In an ever-accelerating culture characterized by the instant spread of raw and often wrong information on social media, speedy responses are the key to easing or averting panics, according to researchers who've studied trust in police and other authorities.
"As we saw in Uvalde, it's delay and lack of information that leads to mistrust and fear," Wexler said, referring to police officers' delayed response during the Texas school shooting in May.
In Washington on the Fourth, small protests popped up here and there — against the Supreme Court's overturning of the Roe v. Wade protections of abortion rights and against coronavirus vaccines — yet the larger crowds took the demonstrations in stride.
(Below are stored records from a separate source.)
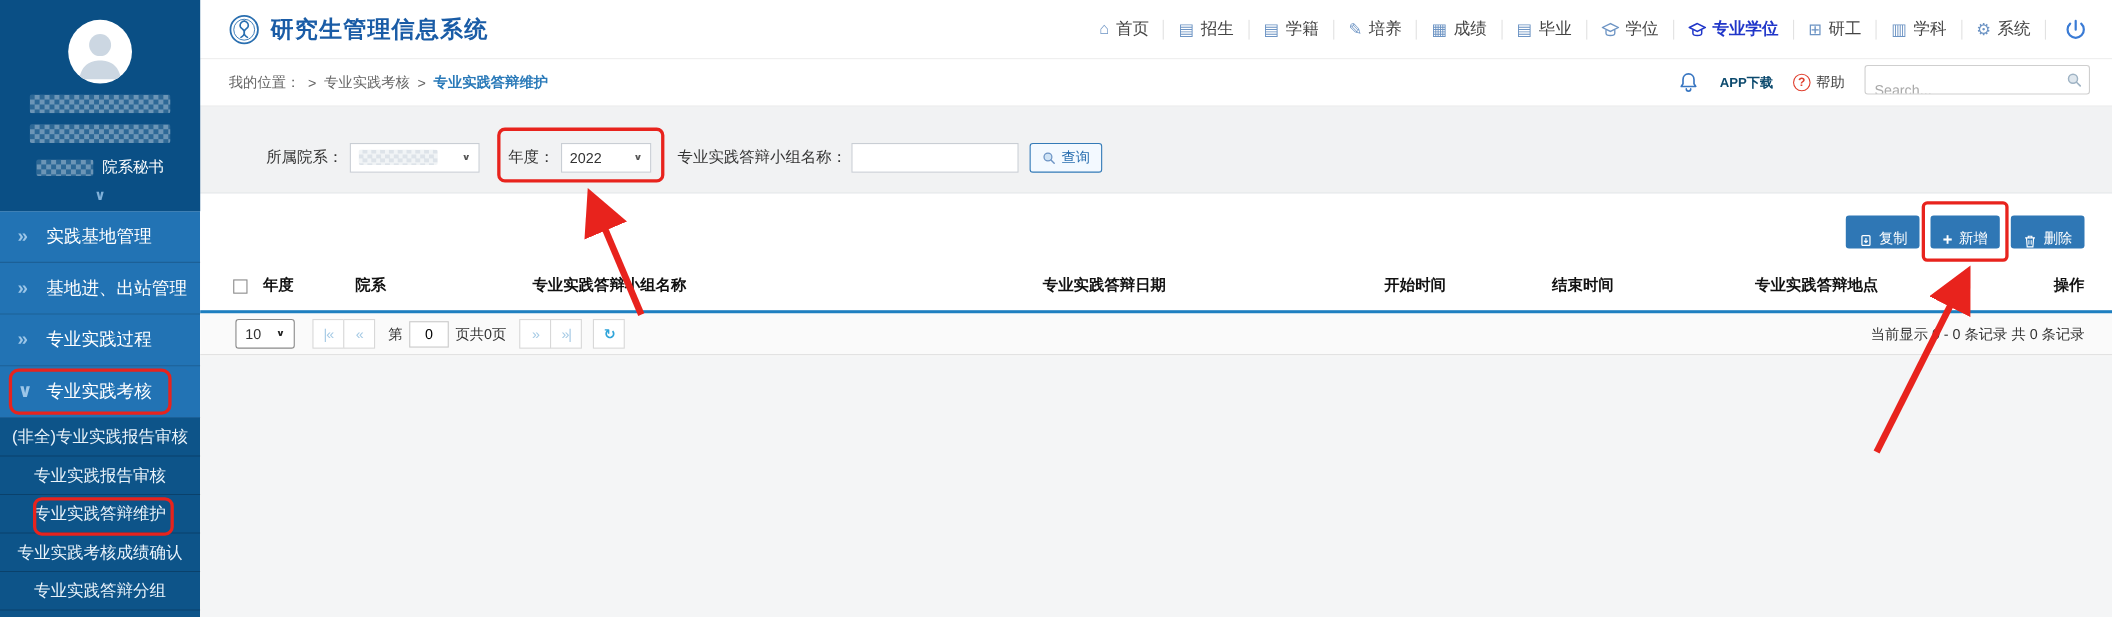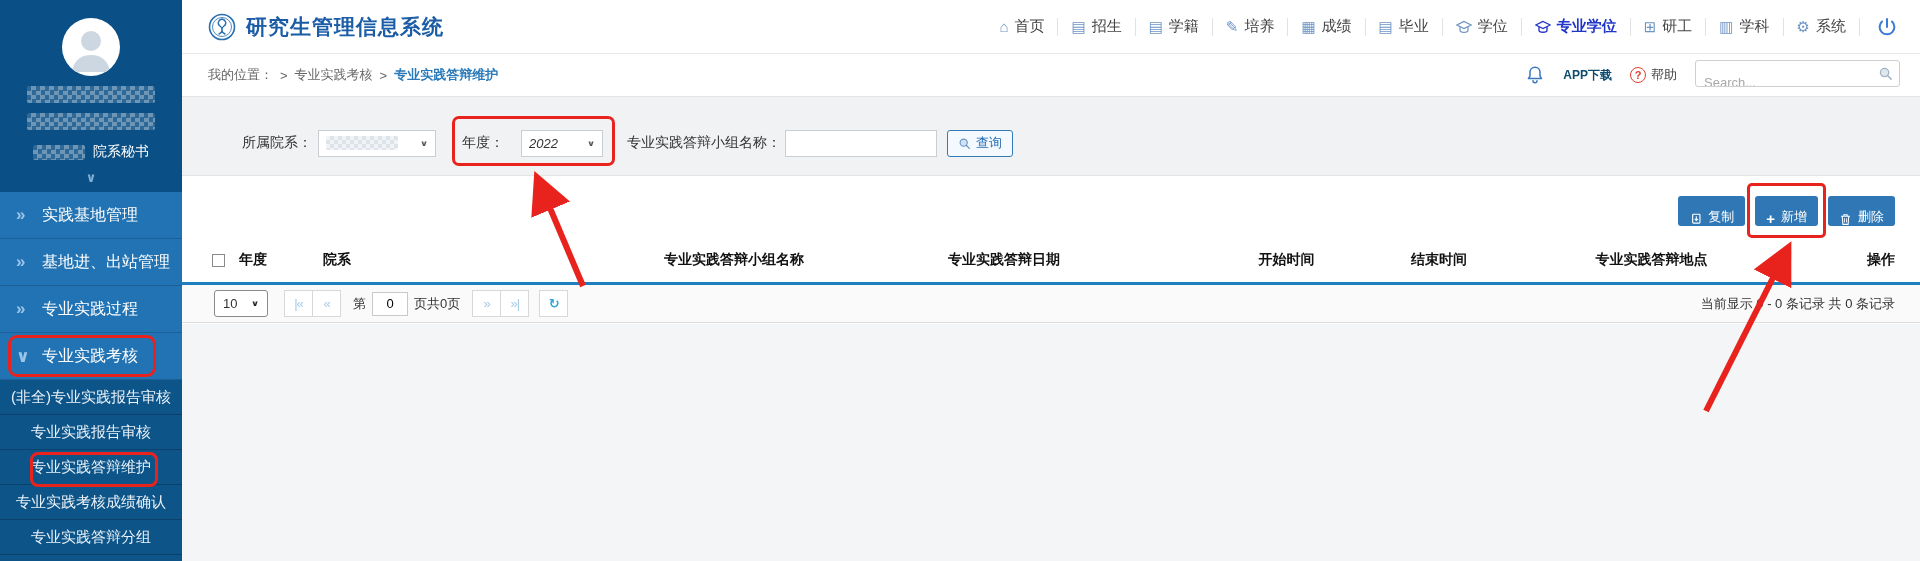--- a/index.html
+++ b/index.html
@@ -59,7 +59,7 @@
   .dept-sel { width:118px; margin-left:6px; }
   .sel-mask { width:72px; height:14px; }
   .year-group { display:flex; align-items:center; position:relative; margin-left:26px; }
-  .year-sel { width:82px; margin-left:17px;font-style:italic; }
+  .year-sel { width:82px; margin-left:6px; }
   .group-label { margin-left:24px; }
   .text-input { width:152px; height:27px; border:1px solid #c9ced4; background:#fff; margin-left:4px; padding:0 6px; font-size:13px; font-family:inherit; }
   .query-btn { margin-left:10px; height:27px; padding:0 10px; background:#f3f9ff; border:1px solid #337ab7; border-radius:3px; color:#2a6fb0; font-size:13px; display:flex; align-items:center; gap:5px; cursor:pointer; font-family:inherit; }

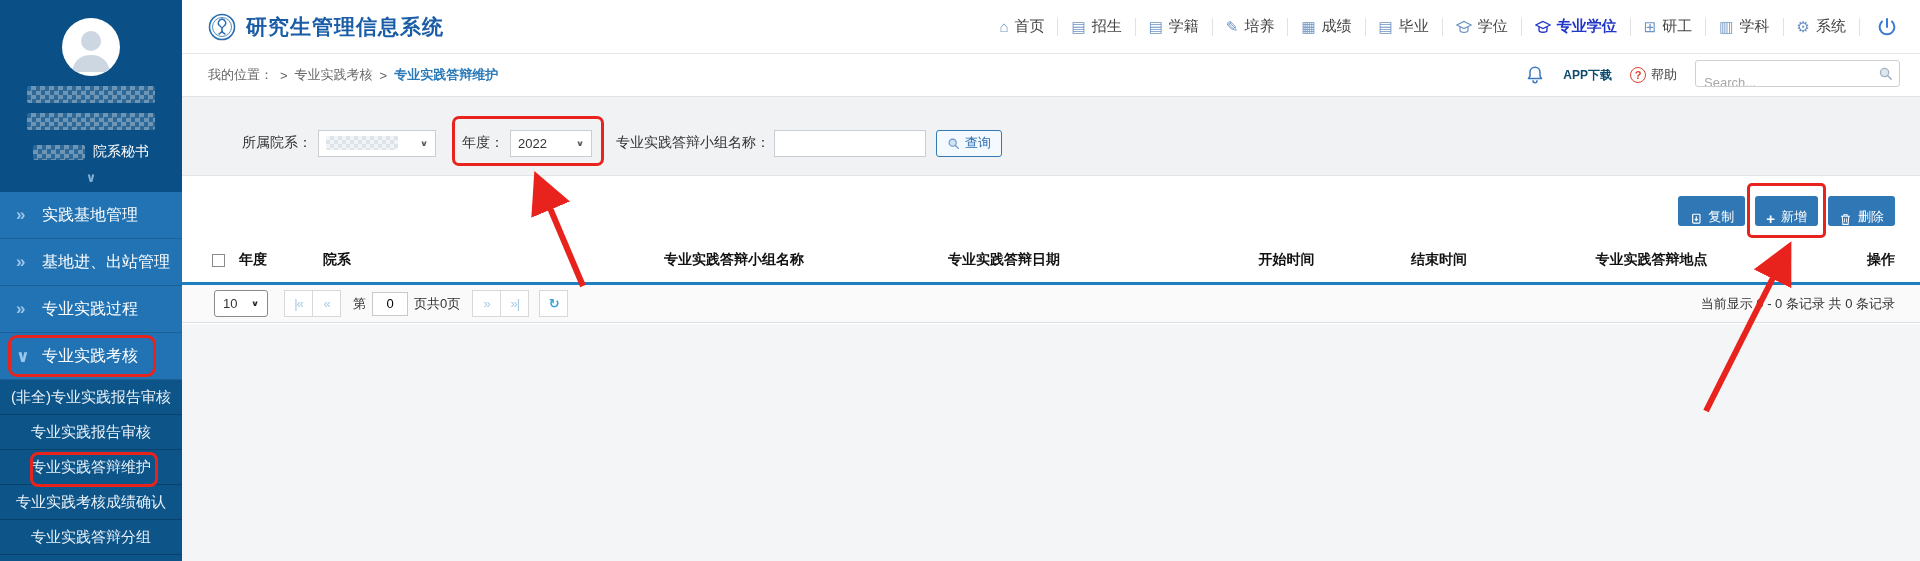--- a/index.html
+++ b/index.html
@@ -73,7 +73,7 @@
   .cb { width:13px; height:13px; border:1px solid #8a8a8a; background:#fff; margin:0 14px 0 0; cursor:pointer; }
   .col { white-space:nowrap; }
   .c1 { width:70px; } .c2 { width:175px; padding-left:14px; }
-  .c3 { width:320px; text-align:right; } .c4 { width:400px; text-align:center; }
+  .c3 { width:320px; text-align:left; } .c4 { width:400px; text-align:center; }
   .c5 { width:165px; text-align:center; } .c6 { width:140px; text-align:center; }
   .c7 { width:285px; text-align:center; } .c8 { flex:1; text-align:right; }
 

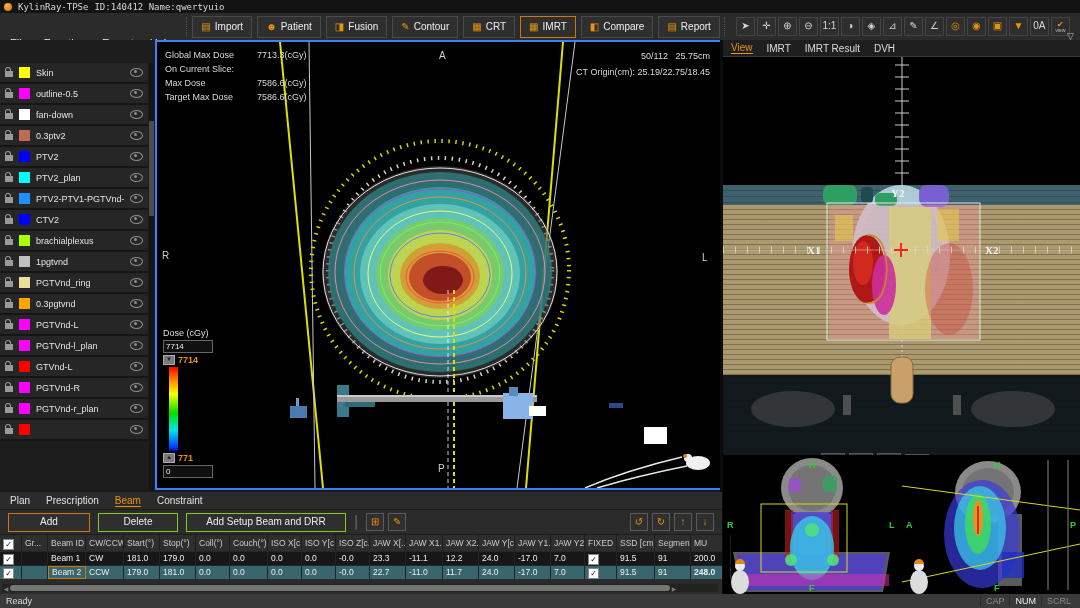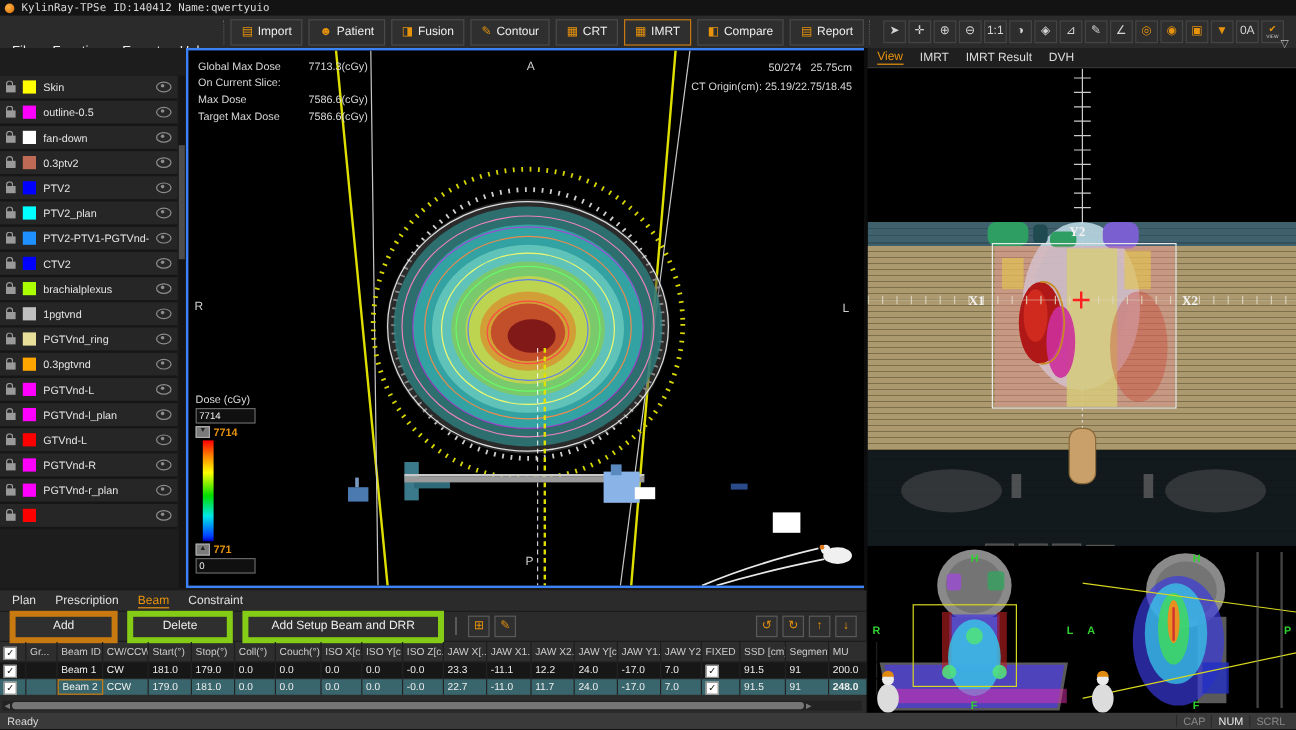--- a/index.html
+++ b/index.html
@@ -383,7 +383,7 @@
         <div><span class="dl">Target Max Dose</span><span>7586.6(cGy)</span></div>
       </div>
     <div class="sliceinfo">
-      <div><span>50/274</span>&nbsp;&nbsp;&nbsp;<span>25.75cm</span></div>
+      <div><span>50/112</span>&nbsp;&nbsp;&nbsp;<span>25.75cm</span></div>
       <div>CT Origin(cm): 25.19/22.75/18.45</div>
     </div>
     <div class="ol" style="left:282px;top:8px">A</div>

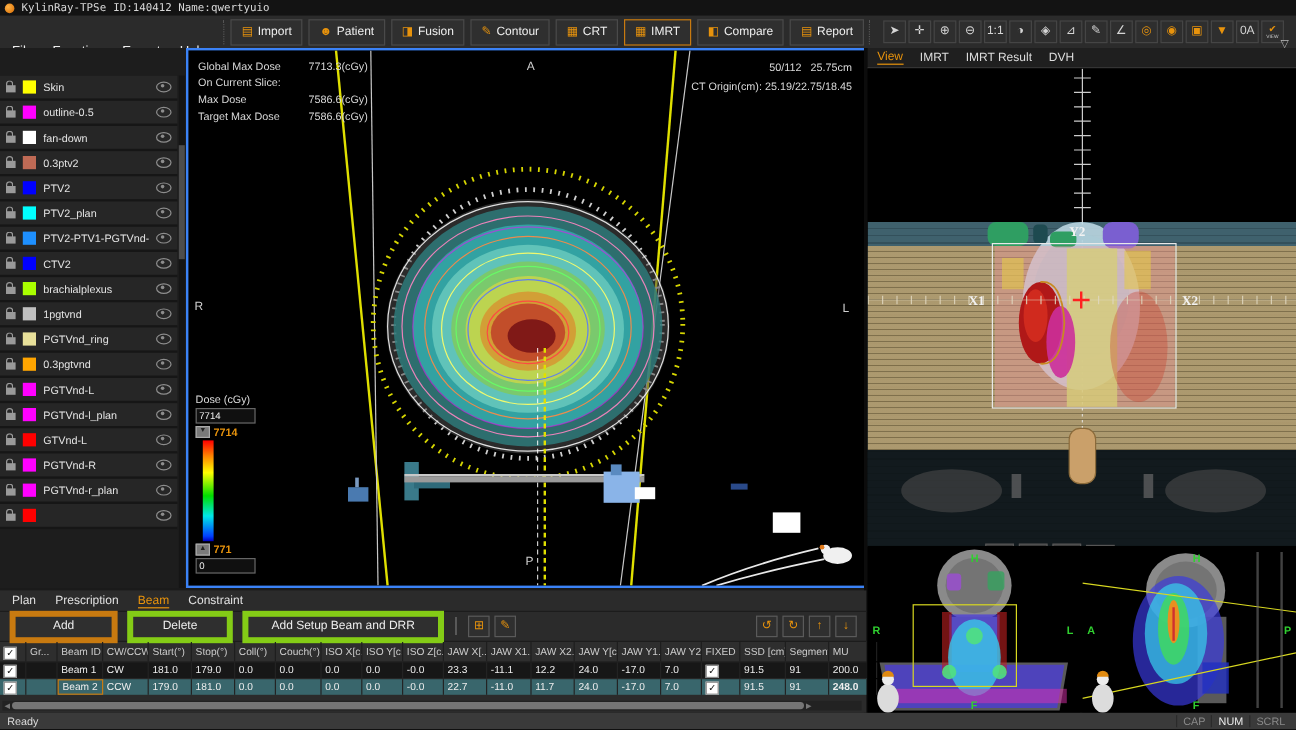--- a/index.html
+++ b/index.html
@@ -91,7 +91,7 @@
   .btab{color:#e0e0e0;}
   .btab.on{color:#e8930c;border-bottom:1px solid #e8930c;}
   .btnrow{height:24px;display:flex;align-items:center;gap:8px;padding:0 8px;}
-  .pushbtn{height:17px;background:#2f2f2f;border:5px solid #84cc16;color:#eee;font-size:10px;
+  .pushbtn{height:17px;background:#2f2f2f;border:1px solid #84cc16;color:#eee;font-size:10px;
            line-height:16px;text-align:center;}
   .pushbtn.addb{width:80px;border-color:#c87a10;}
   .pushbtn.delb{width:78px;}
Some in the crowd said they were worried about another attack like the Jan. 6, 2021, insurrection in Washington, or about random mass shootings, but others said they felt safe because of the large police presence a short distance from the protesters.
"I see a lot of officers around," said Kelly Silva, 38, as she sat amid a grove of trees near the Washington Monument, watching over a picnic blanket and a box of chicken wings. Silva, a District resident, was happy to be back at the fireworks "because everything's coming back to normal. . . . Everyone was scared two years ago, but now everybody's back. We can laugh and celebrate like before."
On this night, the fireworks were merely bombs bursting in air, the flag still there.
The Washington Post's Gaya Gupta, Caroline Pineda and Daniel Wu contributed to this report.